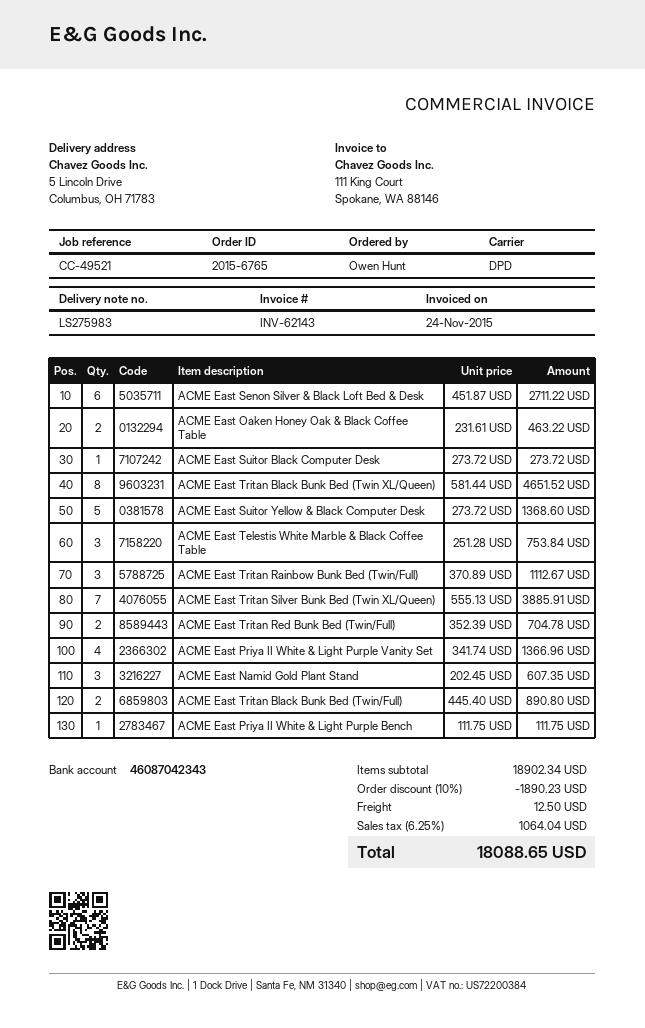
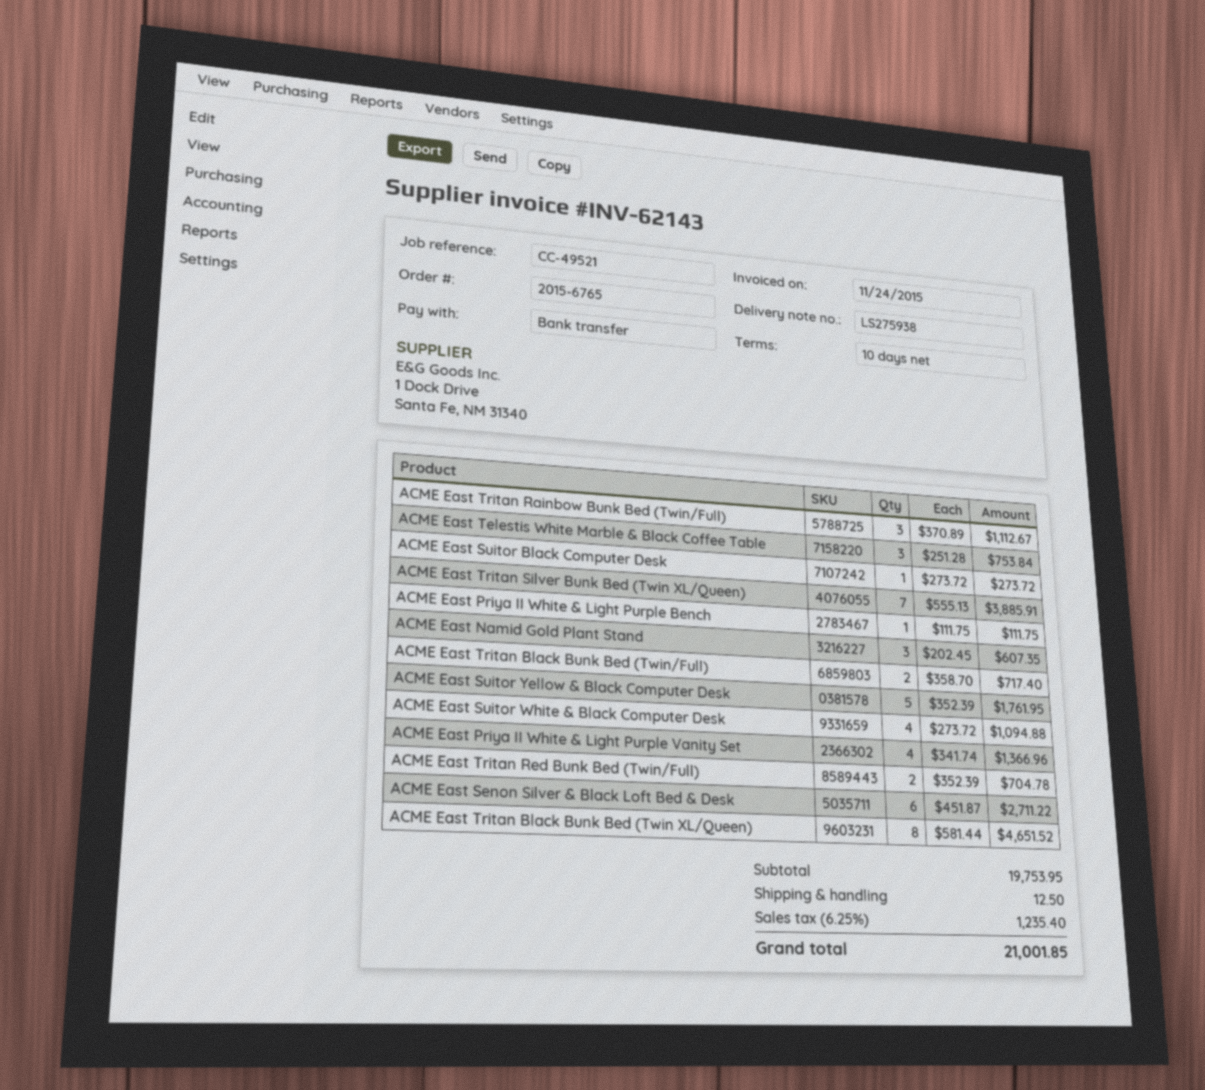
delivery note number: LS275983 -> LS275938
ACME East Oaken Honey Oak & Black Coffee Table: 2 x 231.61 = 463.22 -> none
ACME East Suitor Yellow & Black Computer Desk: 5 x 273.72 = 1368.60 -> 5 x 352.39 = 1761.95
ACME East Tritan Black Bunk Bed (Twin/Full): 2 x 445.40 = 890.80 -> 2 x 358.70 = 717.40
ACME East Suitor White & Black Computer Desk: none -> 4 x 273.72 = 1094.88
subtotal: 18902.34 -> 19753.95
discount: 10% = 1890.23 -> none
tax: 6.25% = 1064.04 -> 6.25% = 1235.40
total: 18088.65 -> 21001.85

___

◆ **What is needed**: Find "discount: 10% = 1890.23 -> none" in the material above; set down exactly the line holding it and every line after it, through the last, and no others.

◆ **Your solution**:
discount: 10% = 1890.23 -> none
tax: 6.25% = 1064.04 -> 6.25% = 1235.40
total: 18088.65 -> 21001.85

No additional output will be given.